= Task requirements =
Nothing should appear in the answer except the lines below from the line containing "1. Check the" through the line containing "some are not).", copied exactly, with pictures left out.

= Records supplied =

—————

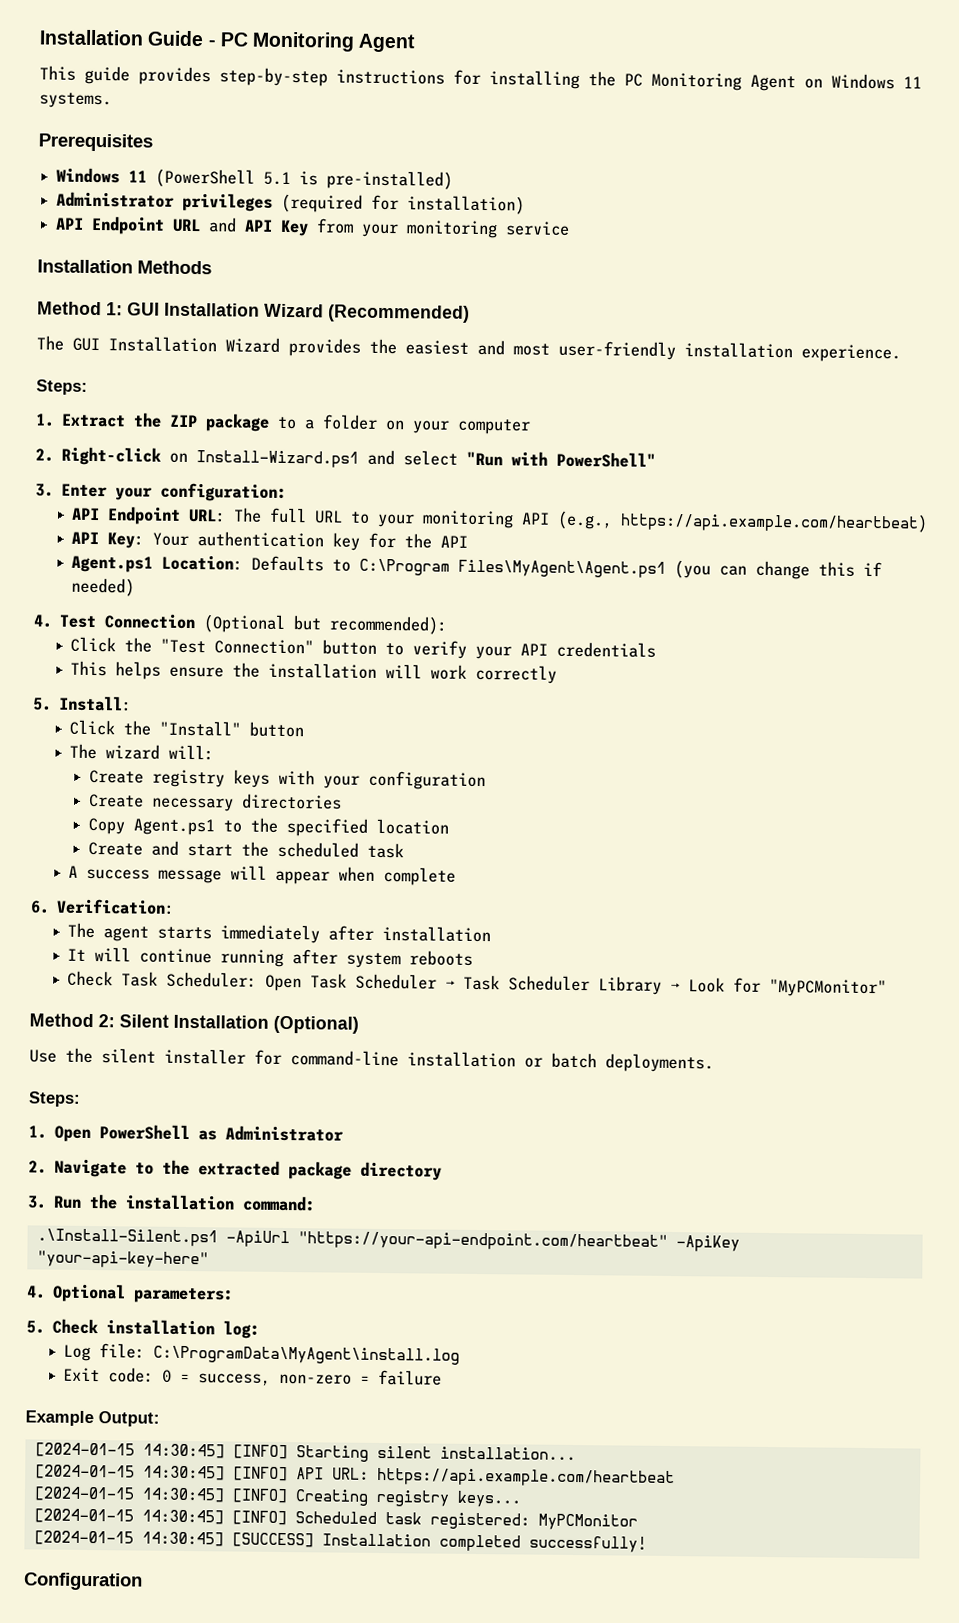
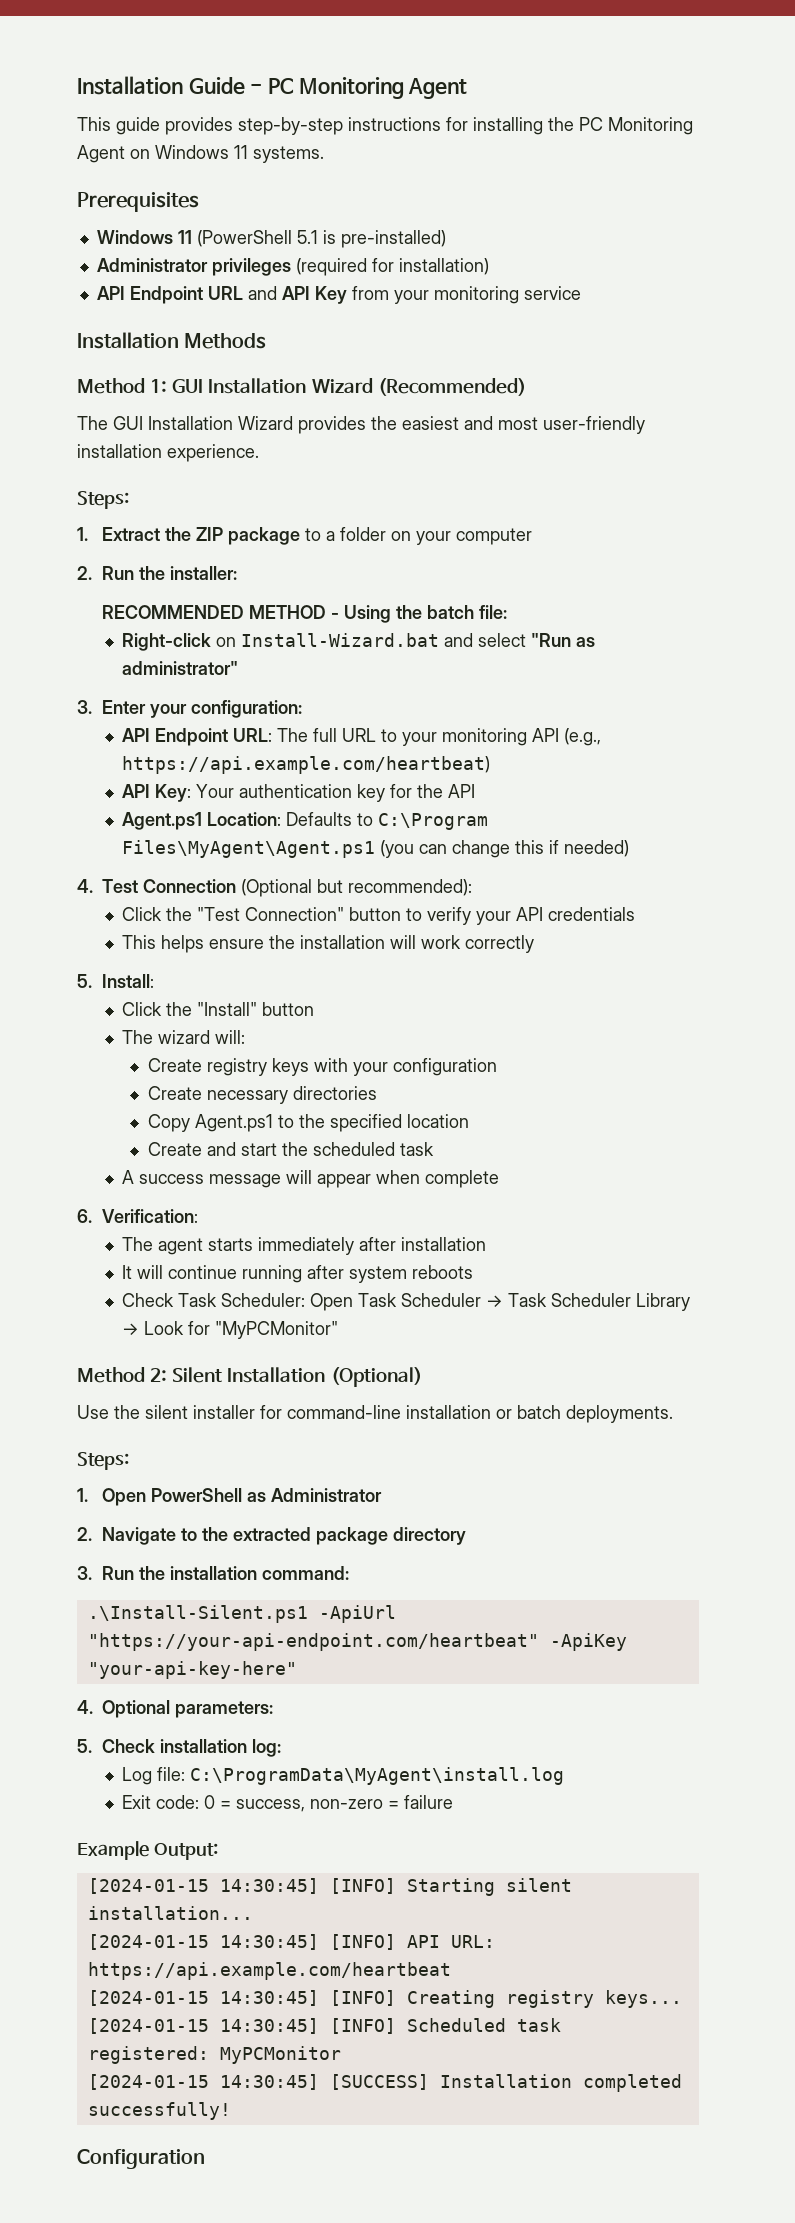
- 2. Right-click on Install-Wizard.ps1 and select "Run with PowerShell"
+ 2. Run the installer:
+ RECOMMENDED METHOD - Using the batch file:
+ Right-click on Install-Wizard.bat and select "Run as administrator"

—————

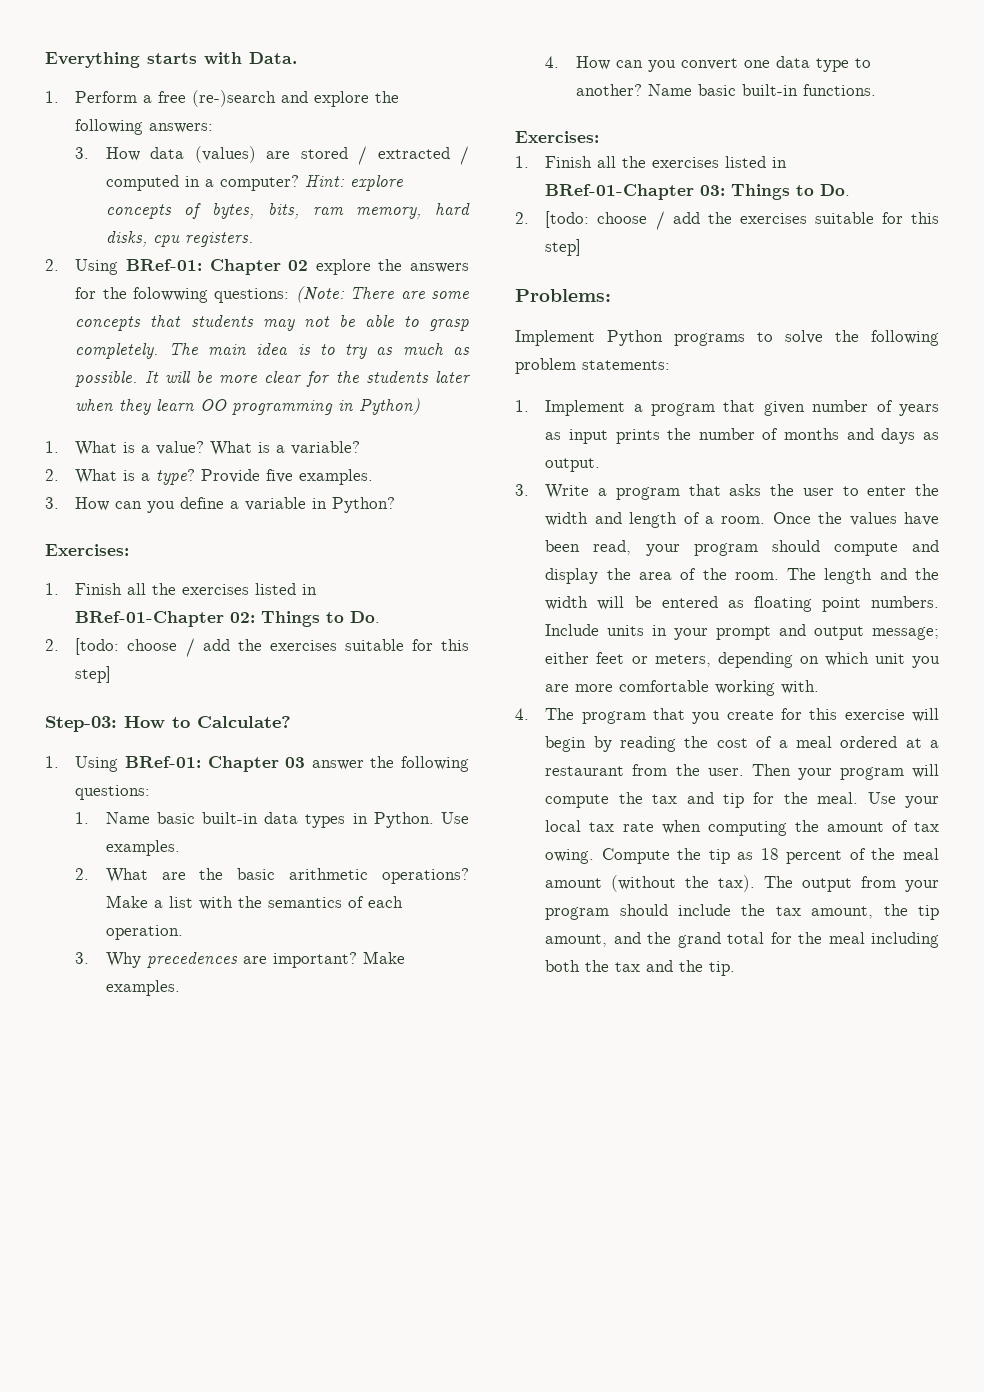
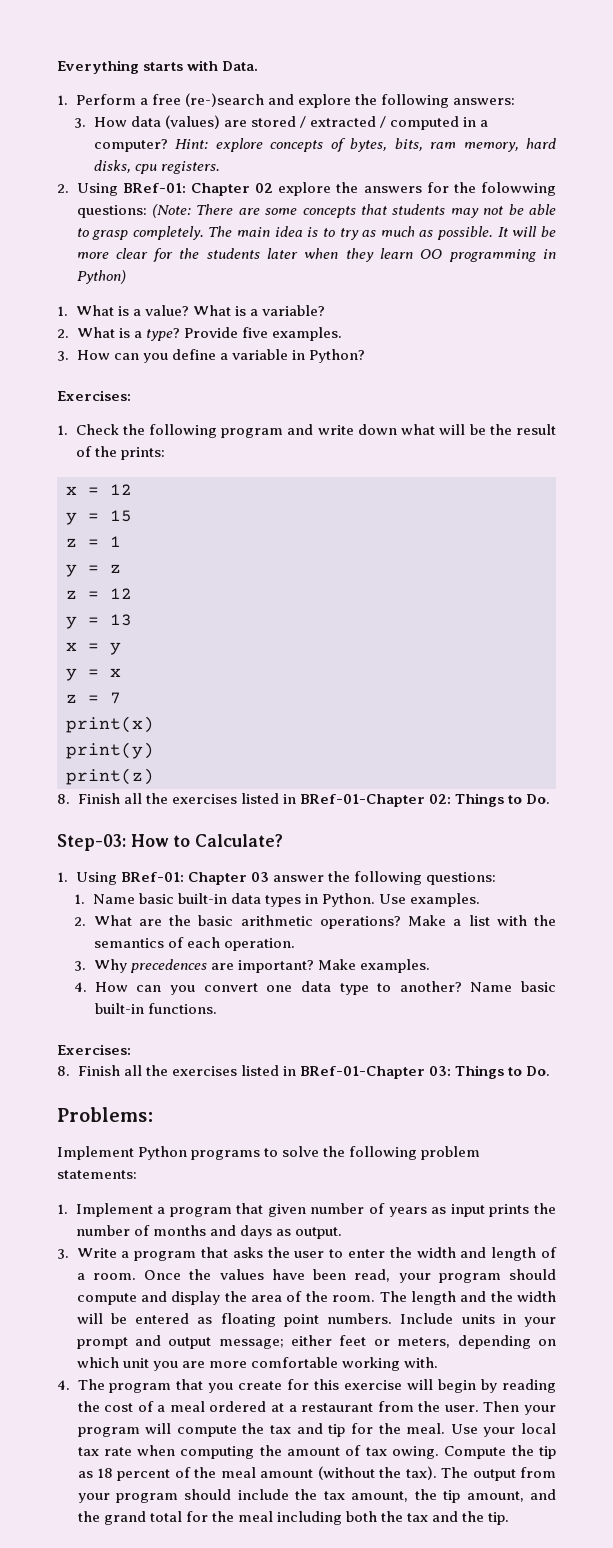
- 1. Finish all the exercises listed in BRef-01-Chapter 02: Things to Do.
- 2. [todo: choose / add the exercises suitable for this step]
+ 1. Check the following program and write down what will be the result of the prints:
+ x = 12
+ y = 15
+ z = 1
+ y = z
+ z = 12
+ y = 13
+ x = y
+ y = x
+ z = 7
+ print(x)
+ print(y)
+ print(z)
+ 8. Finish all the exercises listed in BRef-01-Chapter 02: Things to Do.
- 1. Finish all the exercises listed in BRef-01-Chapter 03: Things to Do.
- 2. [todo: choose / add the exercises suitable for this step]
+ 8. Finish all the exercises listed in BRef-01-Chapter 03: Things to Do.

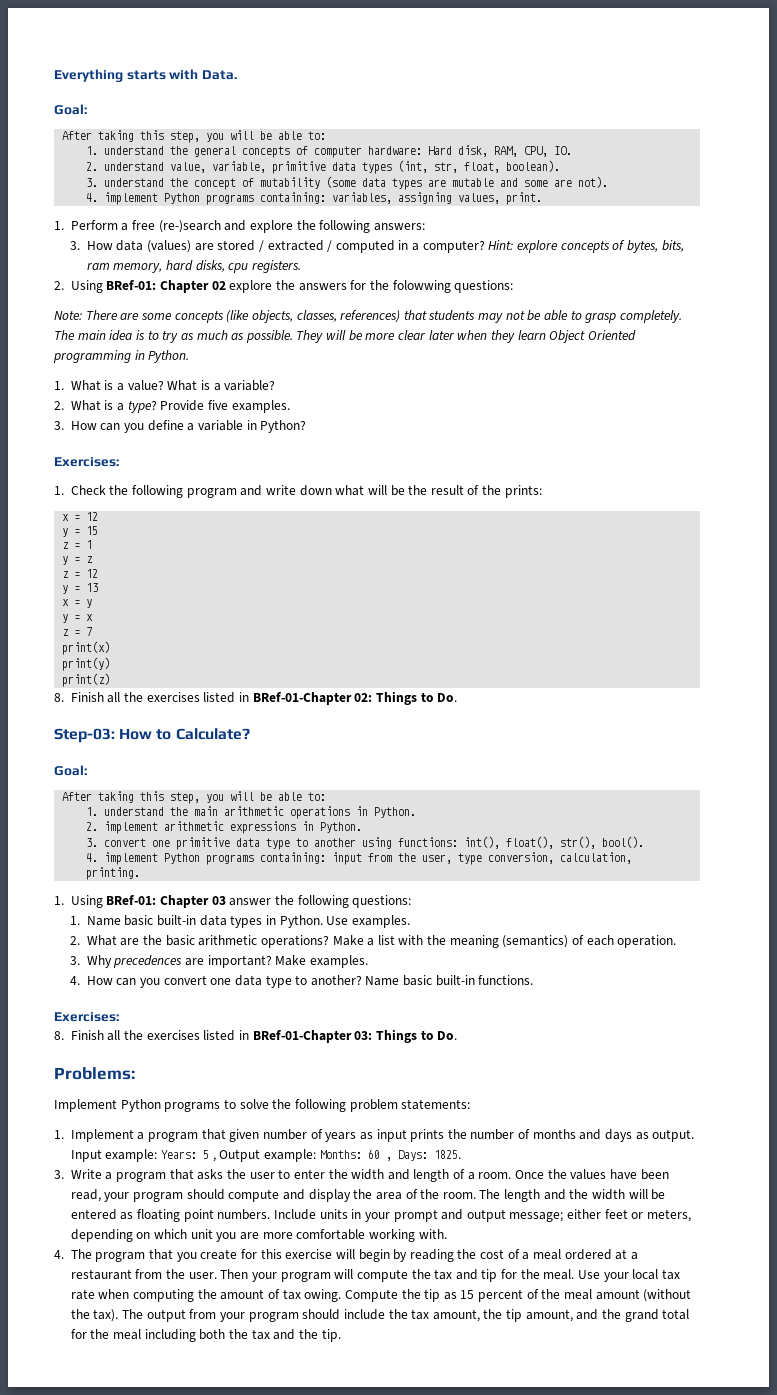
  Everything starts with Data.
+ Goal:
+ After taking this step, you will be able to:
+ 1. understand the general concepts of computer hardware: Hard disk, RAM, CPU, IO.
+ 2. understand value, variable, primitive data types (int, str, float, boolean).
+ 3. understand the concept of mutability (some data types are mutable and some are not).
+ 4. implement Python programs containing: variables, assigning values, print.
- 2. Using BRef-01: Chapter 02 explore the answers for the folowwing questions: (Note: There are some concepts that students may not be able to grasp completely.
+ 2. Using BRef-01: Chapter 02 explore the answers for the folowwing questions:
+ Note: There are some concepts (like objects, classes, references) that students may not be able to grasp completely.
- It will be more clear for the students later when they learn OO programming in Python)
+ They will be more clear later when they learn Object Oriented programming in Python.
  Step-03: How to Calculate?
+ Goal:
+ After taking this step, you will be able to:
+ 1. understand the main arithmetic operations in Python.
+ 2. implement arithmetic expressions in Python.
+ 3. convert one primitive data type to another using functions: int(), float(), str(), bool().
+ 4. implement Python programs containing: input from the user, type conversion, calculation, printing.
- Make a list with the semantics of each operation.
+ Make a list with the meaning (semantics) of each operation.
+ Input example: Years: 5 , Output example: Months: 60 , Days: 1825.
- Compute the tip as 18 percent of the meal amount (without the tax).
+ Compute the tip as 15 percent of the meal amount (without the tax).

—————

= Response to the exercise =
+ 1. Check the following program and write down what will be the result of the prints:
+ x = 12
+ y = 15
+ z = 1
+ y = z
+ z = 12
+ y = 13
+ x = y
+ y = x
+ z = 7
+ print(x)
+ print(y)
+ print(z)
+ 8. Finish all the exercises listed in BRef-01-Chapter 02: Things to Do.
- 1. Finish all the exercises listed in BRef-01-Chapter 03: Things to Do.
- 2. [todo: choose / add the exercises suitable for this step]
+ 8. Finish all the exercises listed in BRef-01-Chapter 03: Things to Do.

  Everything starts with Data.
+ Goal:
+ After taking this step, you will be able to:
+ 1. understand the general concepts of computer hardware: Hard disk, RAM, CPU, IO.
+ 2. understand value, variable, primitive data types (int, str, float, boolean).
+ 3. understand the concept of mutability (some data types are mutable and some are not).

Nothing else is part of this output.